Lord love a duck
Q From James Rose: Is the expression lord love a duck a long winded rhyme for an expletive that has to remain unuttered in this polite company, or is there a story behind it? Beyond the Roddy McDowall movie with that title from 1966, Google is failing me. Can you help to shed some light?
A Not as much as either of us would like, I’m afraid.
It’s a mild and inoffensive expression of surprise, once well known in Britain and dating from the latter years of the nineteenth century. I doubt very much if it was ever a euphemism for the F-word, if that’s what you’re hinting at.
Form an adoring queue, you toffs.
It has long since fallen out of active use other than to suggest a particular cultural context, which two recent public appearances illustrate:
Just around the corner from the hotel, you’ll also find The Stage Door pub, which dates back to 1665 and where you are as likely to stand at the bar next to one of the stars appearing at the Old Vic next door as you are a chatty, “cor blimey, love-a-duck” Londoner.
Bristol Evening Post, 7 Aug. 2015.
If he’d come from Birmingham he [the great train robber, Ronnie Biggs] might not have played us so well, but he did the love-a-duck cockney, which is such a part of our national comedy.

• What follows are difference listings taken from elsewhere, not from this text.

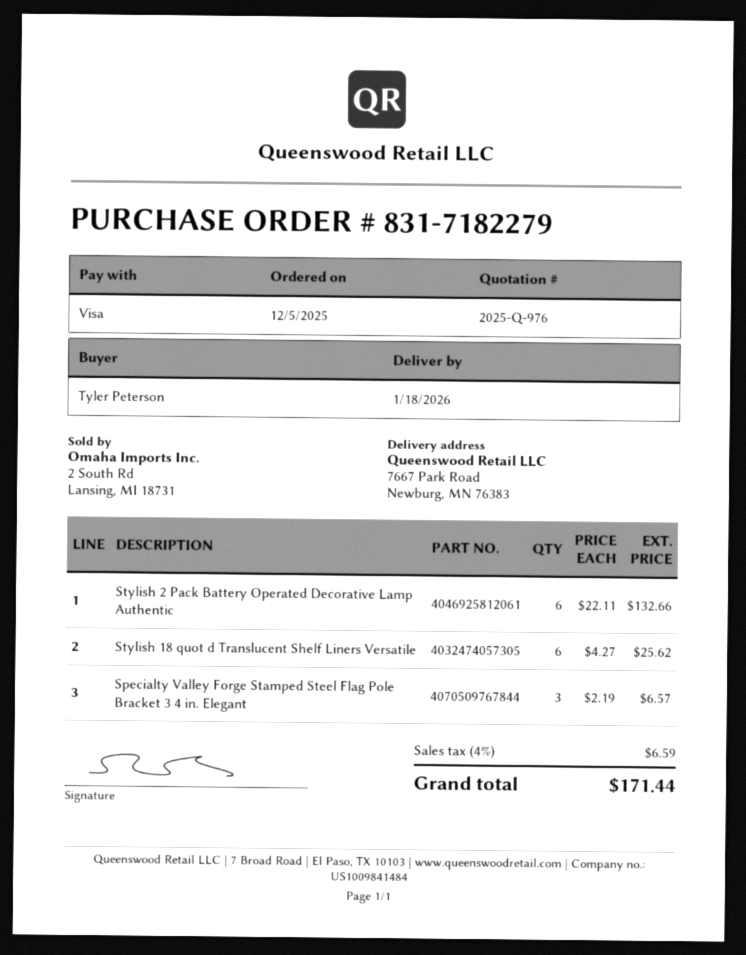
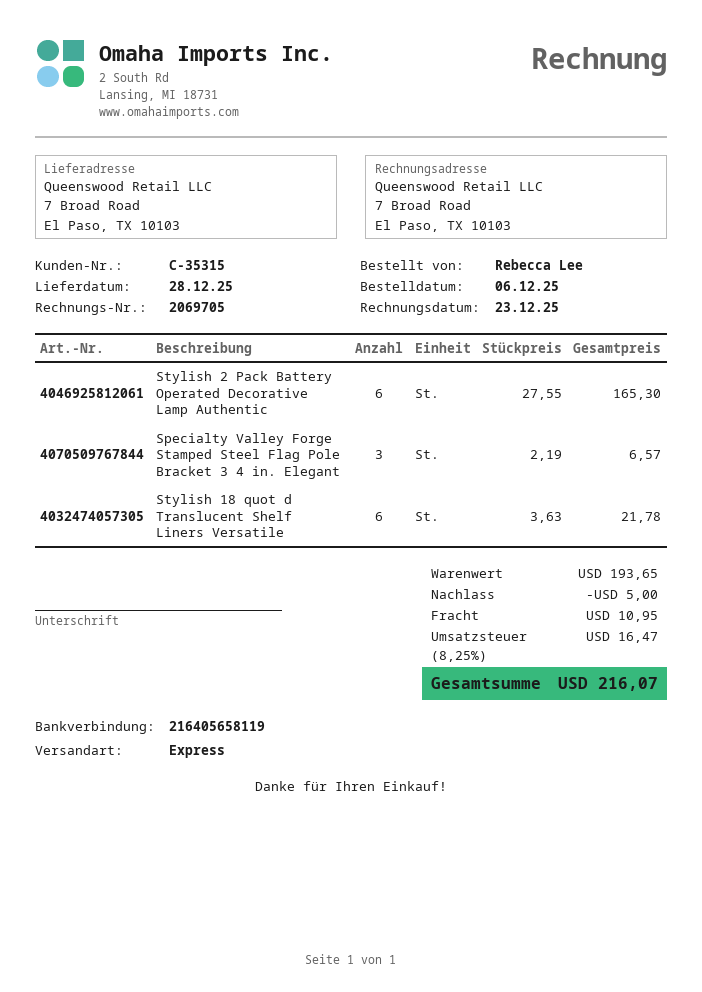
order date: 2025-12-05 -> 2025-12-06
delivery date: 2026-01-18 -> 2025-12-28
ordered by: Tyler Peterson -> Rebecca Lee
ship to: 7667 Park Road, Newburg, MN 76383 -> 7 Broad Road, El Paso, TX 10103
Stylish 2 Pack Battery Operated Decorative Lamp Authentic: 6 x 22.11 = 132.66 -> 6 x 27.55 = 165.30
Stylish 18 quot d Translucent Shelf Liners Versatile: 6 x 4.27 = 25.62 -> 6 x 3.63 = 21.78
discount: none -> 5.00
shipping: none -> 10.95
tax: 4% = 6.59 -> 8.25% = 16.47
total: 171.44 -> 216.07

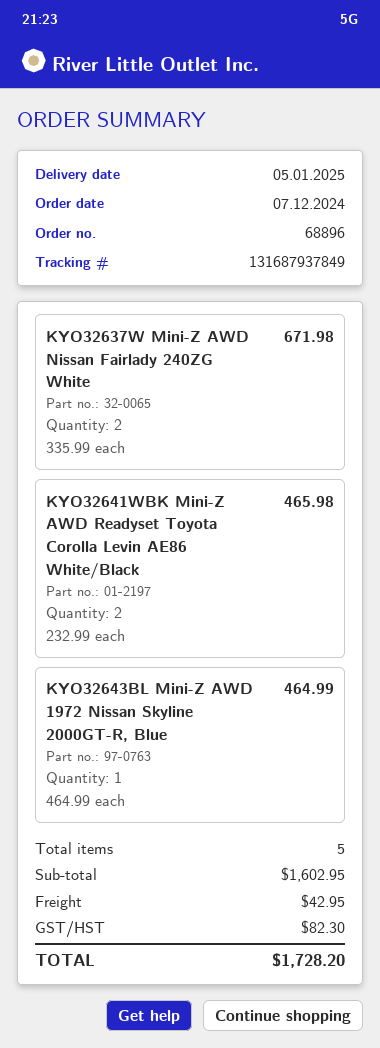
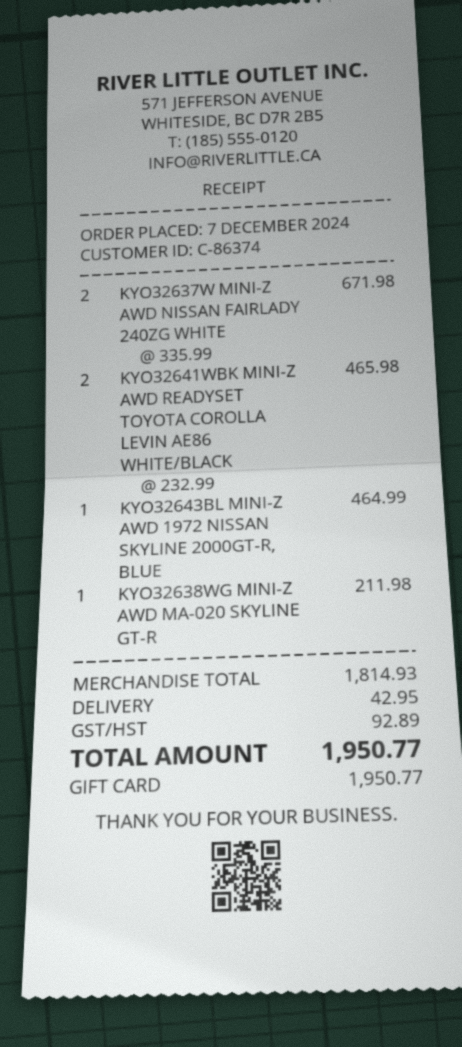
KYO32638WG MINI-Z AWD MA-020 SKYLINE GT-R: none -> 1 x 211.98 = 211.98
subtotal: 1602.95 -> 1814.93
tax: 82.30 -> 92.89
total: 1728.20 -> 1950.77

Daily Telegraph, 25 Dec. 2013.
The Oxford English Dictionary, in an entry in need of revision, has just one example, from — of all sources — James Joyce’s Ulysses of 1922: “Paddy Leonard eyed his alemates. Lord love a duck, he said. Look at what I’m standing drinks to!”
But earlier examples are easy to find, often in the forms lor love a duck or lor luv a duck that attempt to record the pronunciations of Cockneys. It turns up, for example, a number of times in the works of P G Wodehouse, the earliest being The Coming of Bill, two years before Ulysses: “‘Well, Lord love a duck!’ replied the butler, who in his moments of relaxation was addicted to homely expletives of the lower London type.” It’s in a long-forgotten tale of 1900, A Voyage at Anchor, by W Clerk Russell, a British author of nautical novels: “‘They’re a-coming down right atop of us, I do believe,’ exclaimed Spry, with a note of excitement in his voice. ‘Lord love a duck, how they’re a-travelling!’”
This is the earliest example I’ve so far found:
When the betting opened on the Plumpton Hurdle Race a well-known penciller [a bookmaker’s clerk] yelled out:
“’Ere, I’ll take seven to four?”
Two minutes passed, and no layers.
“’Ere, six to four I’ll take?”
Still no deals.
“Love a duck! ’Ere, five to four I’ll take?”
But no business resulted.
“D—— it all,” he roared, raising his voice to the highest pitch. “’Ere, I’ll take rags, bones, or old bottles!”
The Man of the World, 21 Dec. 1892.
Shortly afterwards, the expression emigrated to Commonwealth countries. Interestingly, the earliest appearance in Australia, in The Sportsman of Melbourne of 12 September 1893, is also in a horse-racing context, as is the earliest New Zealand one, in the Hawkes Bay Herald of 10 July 1897.
But why should aristocrats amorously dally with anatine animals? And why should their proclivities be turned into an exclamation? Nigel Rees suggests it was a fake Cockney version of “Lord love us!” never uttered in real life. Or it might be a line from some music-hall sketch long gone from memory. Perhaps the whole point about it is that it doesn’t make sense?